I wonder what we would get if we combined this with tiny cameras, object tracking and facial recognition software. Maybe some Micro-UAV’s with silenced pistol, object tracking, and networking with the audio-visual surveillance system. This technology brings to mind many applications in the area of surveillance, but it would benefit a police state most.

Walter Underwood • October 14, 2010 4:13 PM

Interesting how the costs come down. Beam-steered phased arrays aren’t exactly new, PAVE PAWS radar was first operational in 1980.

The idea of recording all the channels and steering the beam later is pretty cool. You could probably auto-track a voice as it moved.

Jeff Bell • October 14, 2010 6:31 PM

Humans are already pretty good at picking out single voices in a busy room. It’s called the “cocktail party effect” (http://en.wikipedia.org/wiki/Cocktail_party_effect)

This is just recording in enough detail to do it computationally.

Johns • October 14, 2010 6:45 PM

I spoke with a google street view vehicle driver here in San Francisco that showed me a similar receptor being testing in a few select google vehicles. He said there are multiple microphones for each camera lens and the computer in the vehicle isolates and records 8 to 12 seconds of relevant sound for each image.
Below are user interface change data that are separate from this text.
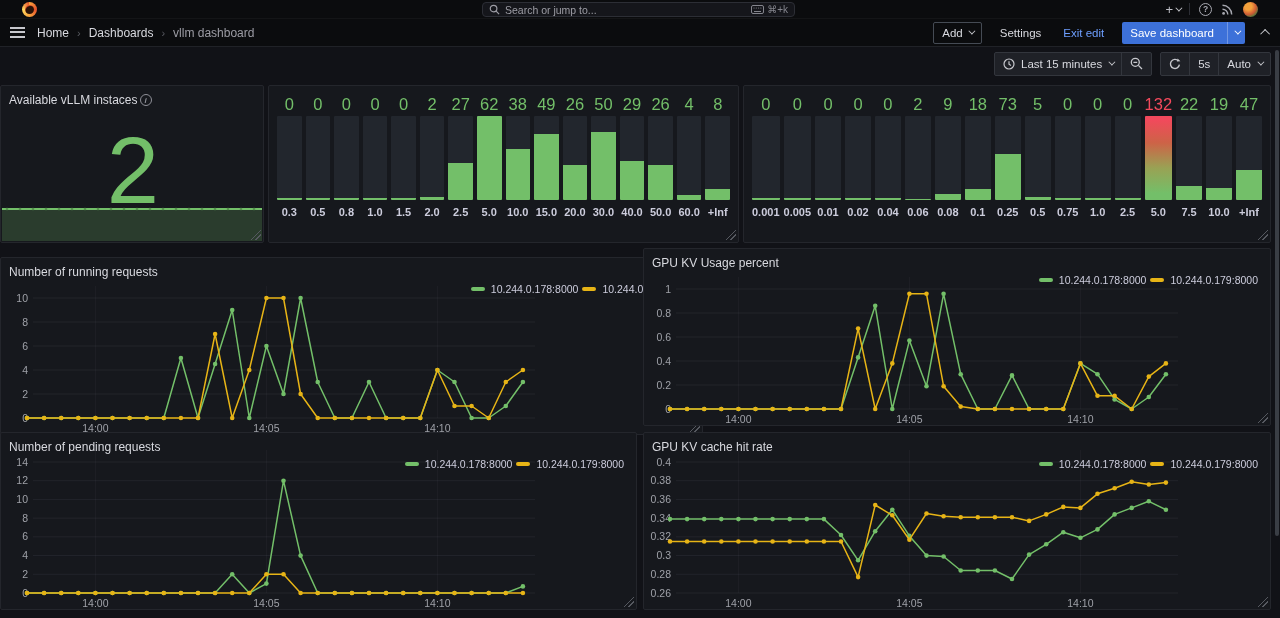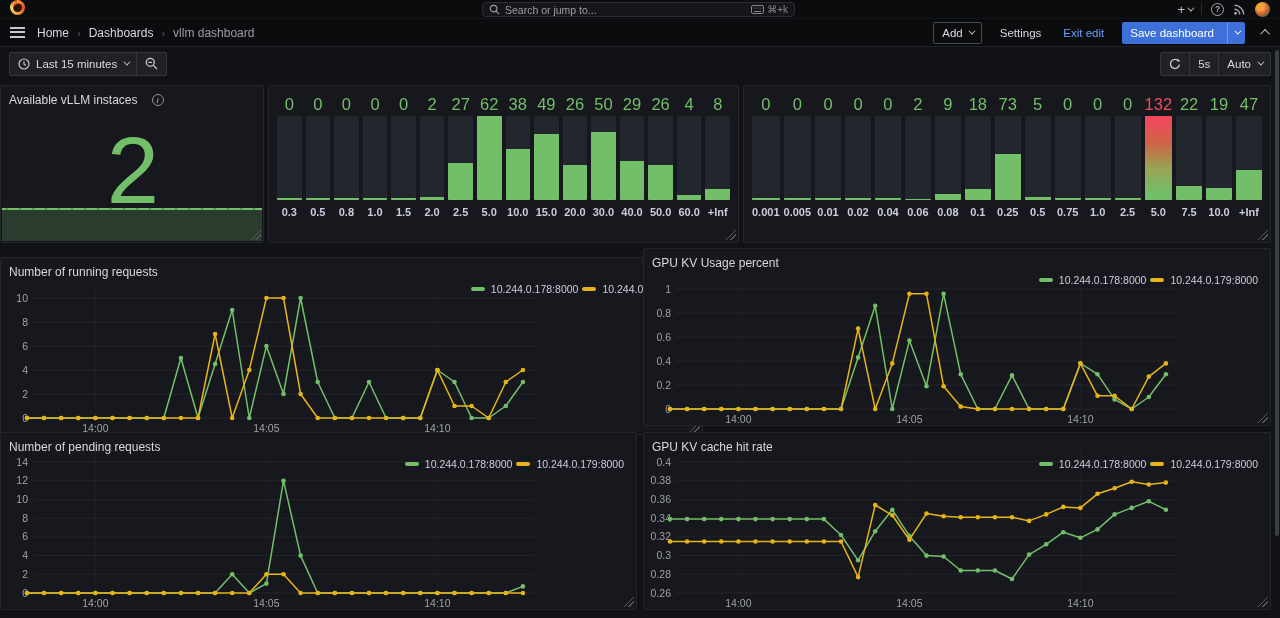"Search or jump to..." .topnav { align-items: none -> center; padding: 0 10px -> 0 22px }
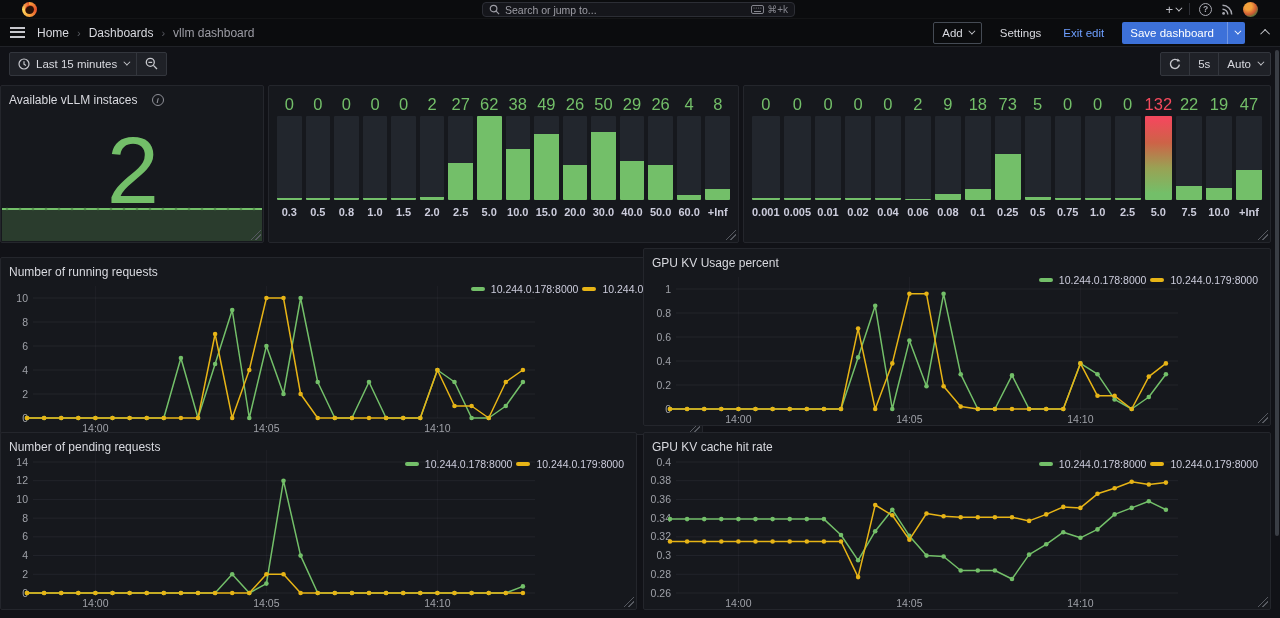"Last 15 minutes" .timebar { justify-content: space-between -> flex-end }
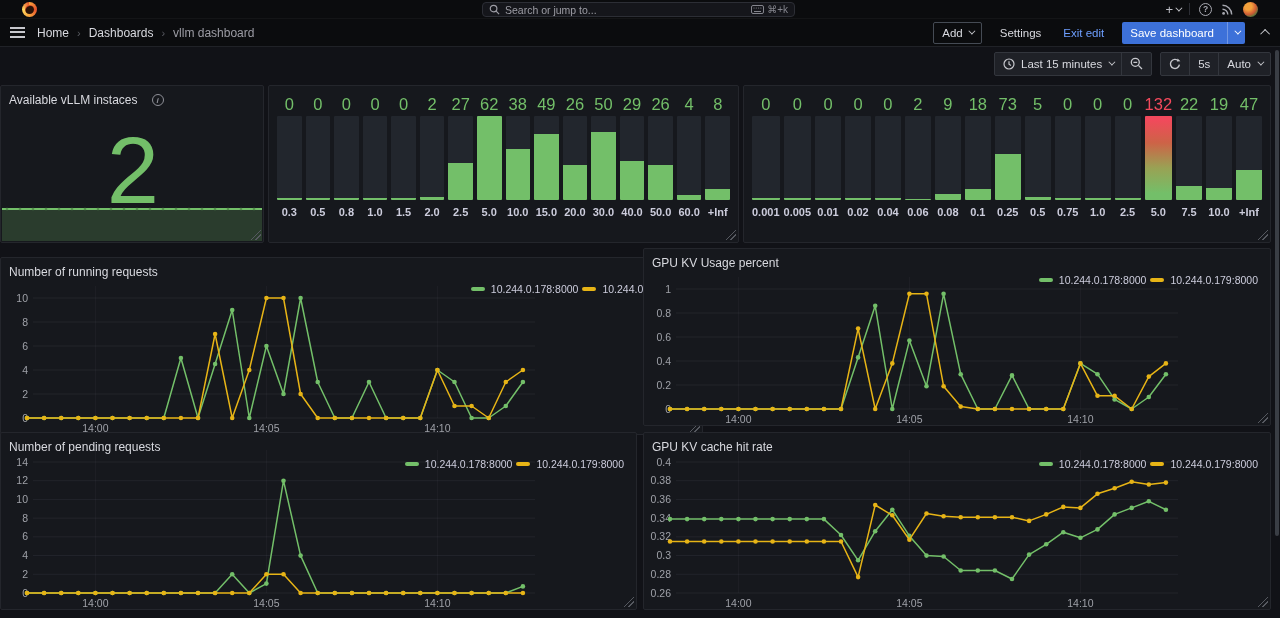"Available vLLM instaces" .ptitle { gap: 14px -> 2px }
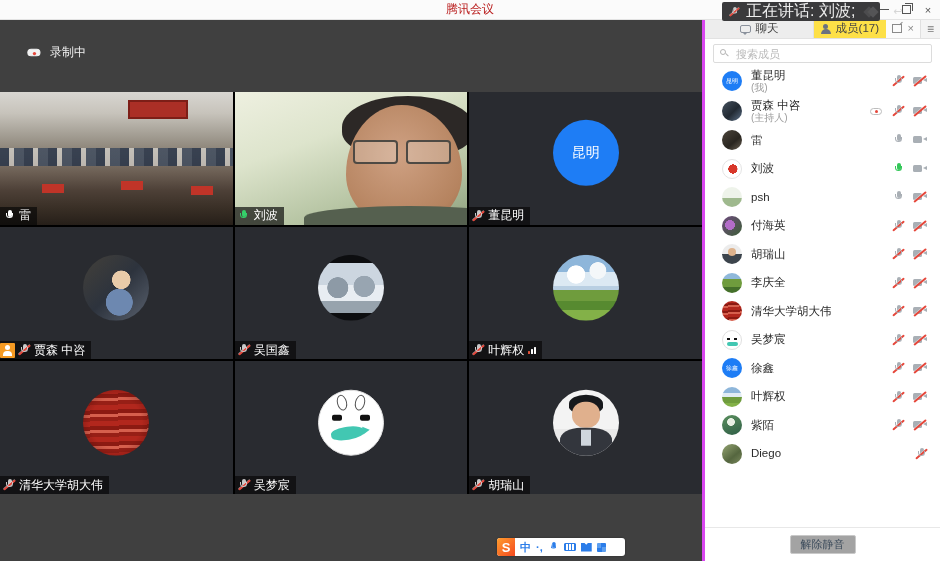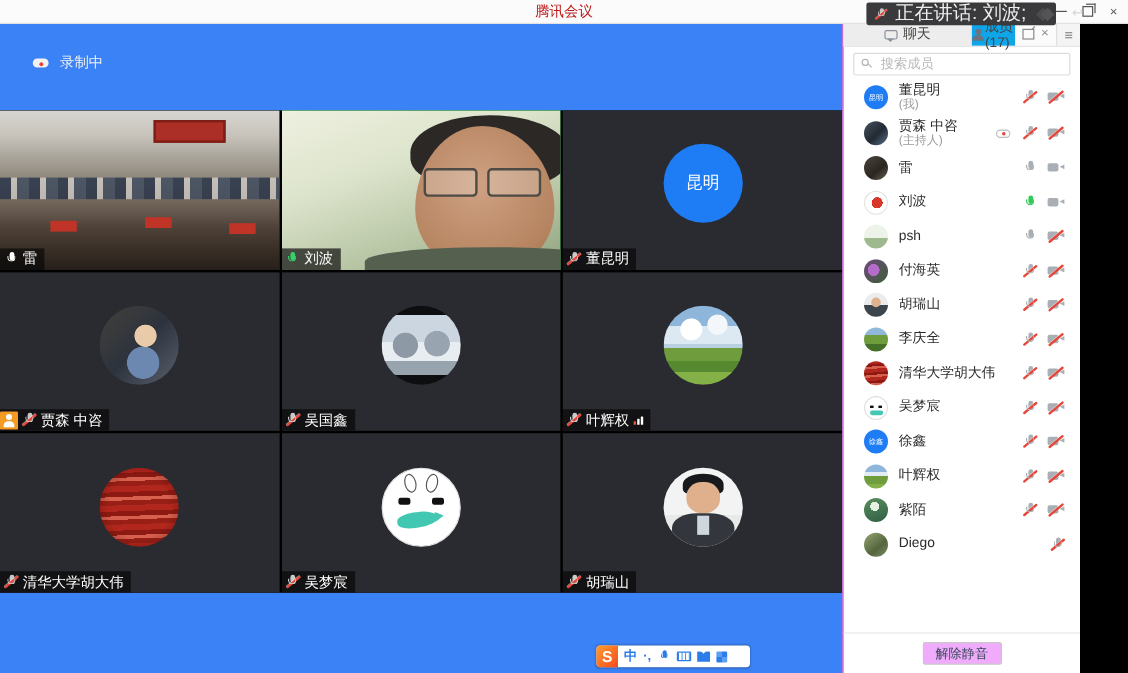"聊天" .panel { border-left: 1px solid #d946ef -> 3px solid #d946ef; width: 198px -> 238px }
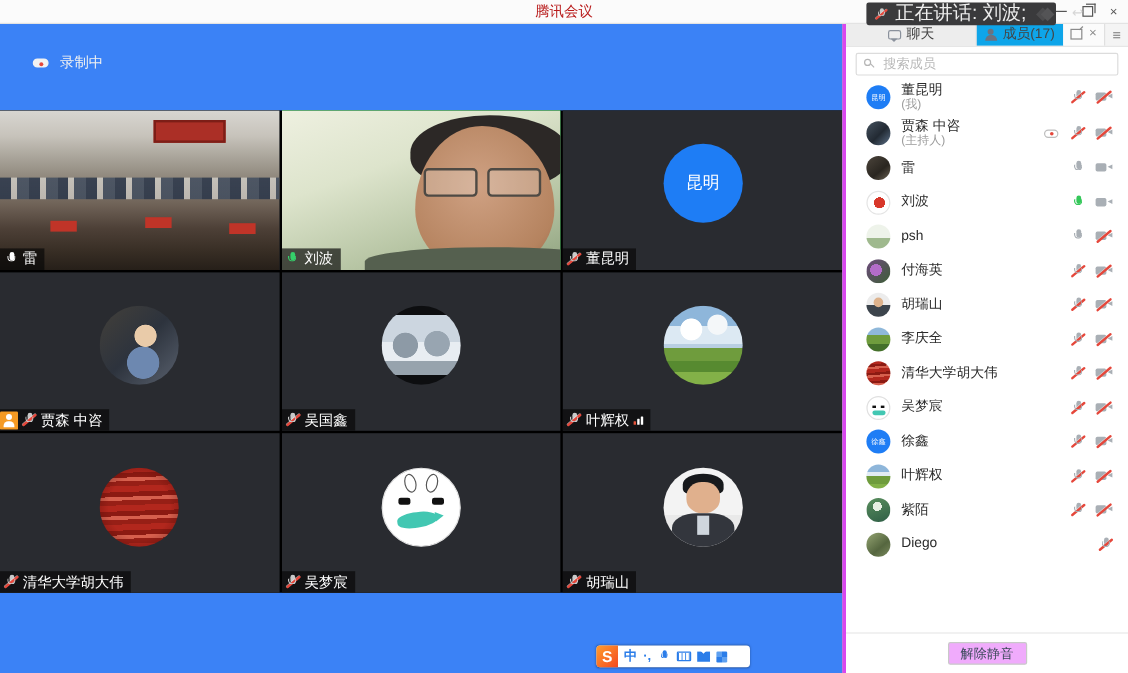"成员(17)" .tab-members { background: #0ea5e9 -> #fde047 }
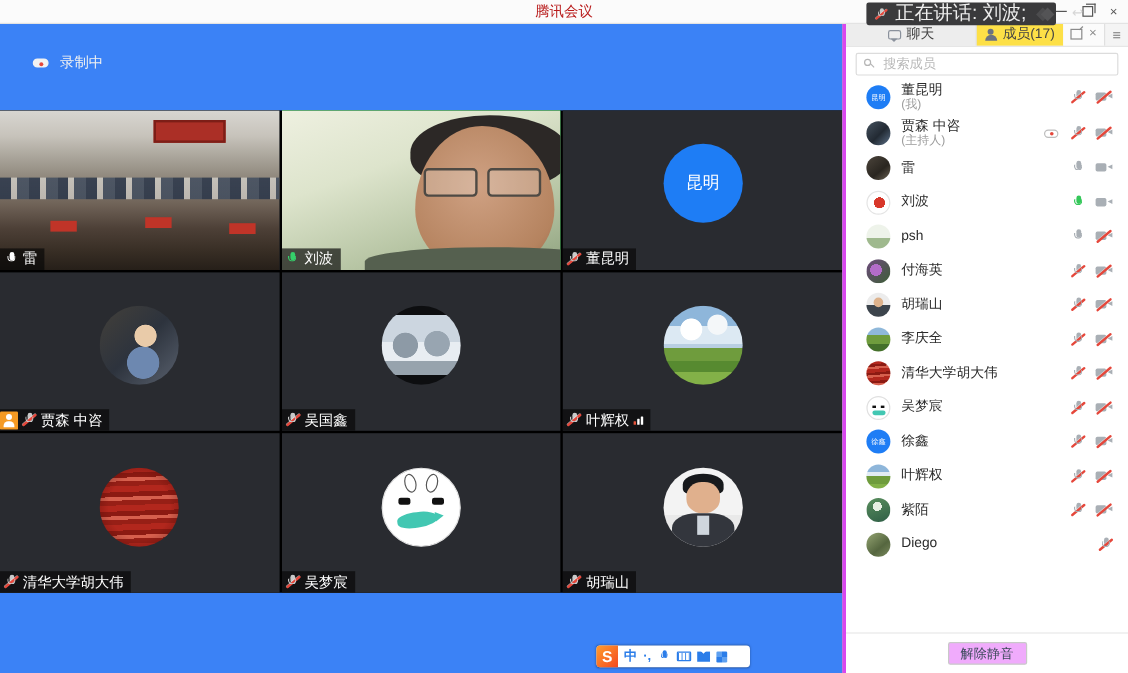"录制中" .main { background: #3b82f6 -> #404040 }
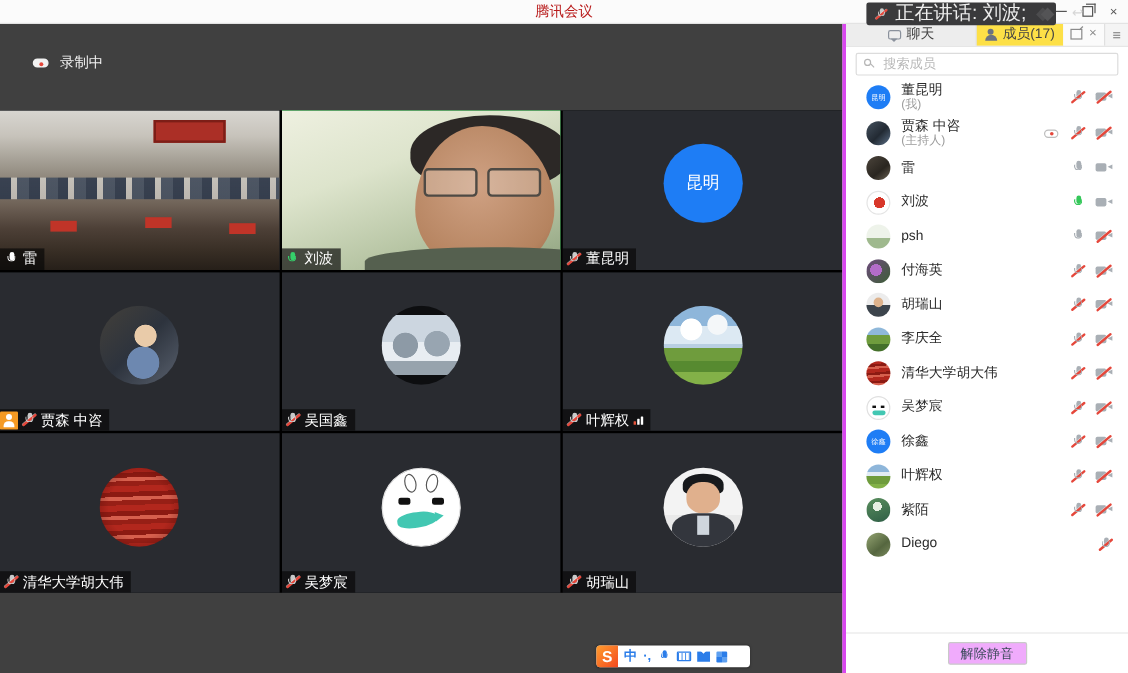"解除静音" .unmute { background: #f0abfc -> #a3a3a3 }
Woofle • October 14, 2010 7:39 PM

@NickP
“I wonder what we would get if we combined this with tiny cameras, object tracking and facial recognition software.”

A shirt-load of false positives!

Woofle

thecoldspy • October 14, 2010 8:57 PM

Always reminds me of the The Jack Tar Hotel and

“He’d kill us if he got the chance.”

How prescient they all were in The Conversation.

Roger • October 14, 2010 9:04 PM

As others have pointed out, this is just an interesting commercialisation of a technology that has been used for many years in sonar, and which was in turn inspired by a technique that has long been fairly common for RF antenna (and is now nearly universal in cell phone towers.)

The idea that it is portable enough to be used to monitor conversations on the street from a moving vehicle is not true, however. The article doesn’t actually give any information about the size of the device but it’s easy to calculate that it has to be larger than a van.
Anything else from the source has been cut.